# The task
Having found the line that contains "[520,239,539,248] oall ->", please retype only it and every line after it up to the end of the entries, exactly as written.

Provided data below:

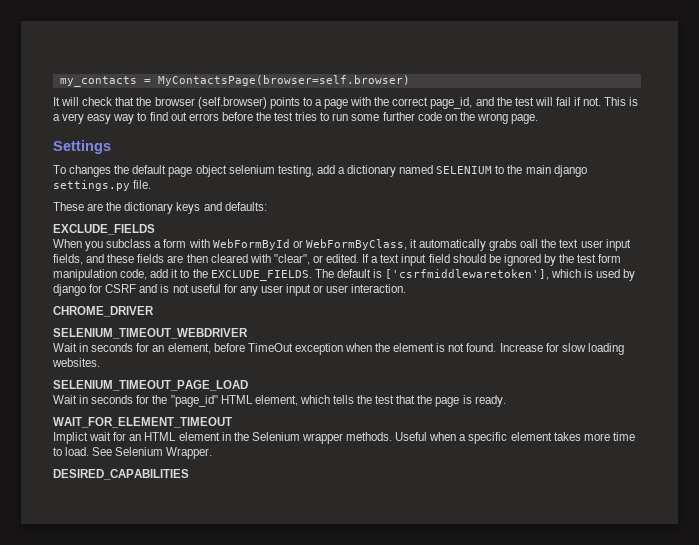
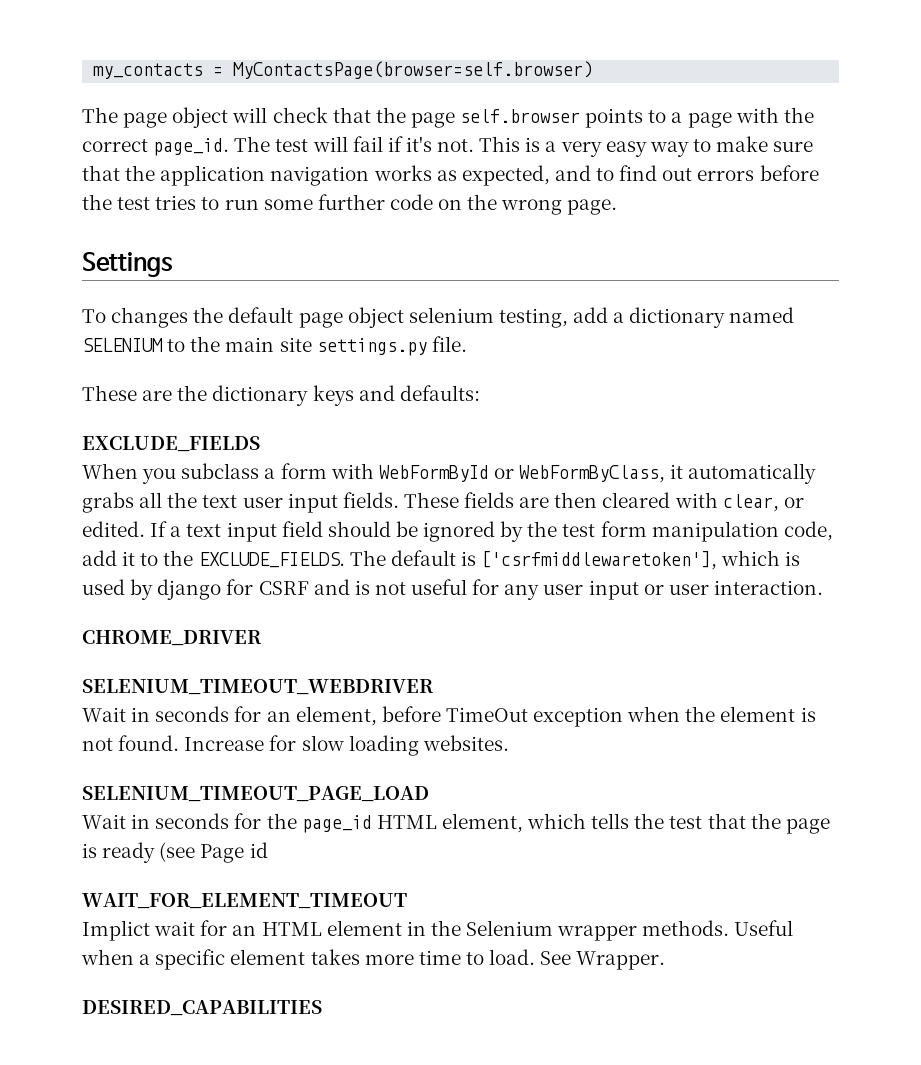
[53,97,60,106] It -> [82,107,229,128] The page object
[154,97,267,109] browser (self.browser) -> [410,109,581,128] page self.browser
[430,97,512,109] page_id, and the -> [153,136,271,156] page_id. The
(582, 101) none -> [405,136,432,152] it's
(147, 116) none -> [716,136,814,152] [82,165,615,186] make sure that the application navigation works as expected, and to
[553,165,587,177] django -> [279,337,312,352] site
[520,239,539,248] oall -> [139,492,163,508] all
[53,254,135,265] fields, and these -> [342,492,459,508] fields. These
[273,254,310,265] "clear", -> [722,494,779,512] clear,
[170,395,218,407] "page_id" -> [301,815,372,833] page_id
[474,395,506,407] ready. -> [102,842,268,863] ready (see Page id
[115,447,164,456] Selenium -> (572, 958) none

End of Provided data.

# Answer below
[520,239,539,248] oall -> [139,492,163,508] all
[53,254,135,265] fields, and these -> [342,492,459,508] fields. These
[273,254,310,265] "clear", -> [722,494,779,512] clear,
[170,395,218,407] "page_id" -> [301,815,372,833] page_id
[474,395,506,407] ready. -> [102,842,268,863] ready (see Page id
[115,447,164,456] Selenium -> (572, 958) none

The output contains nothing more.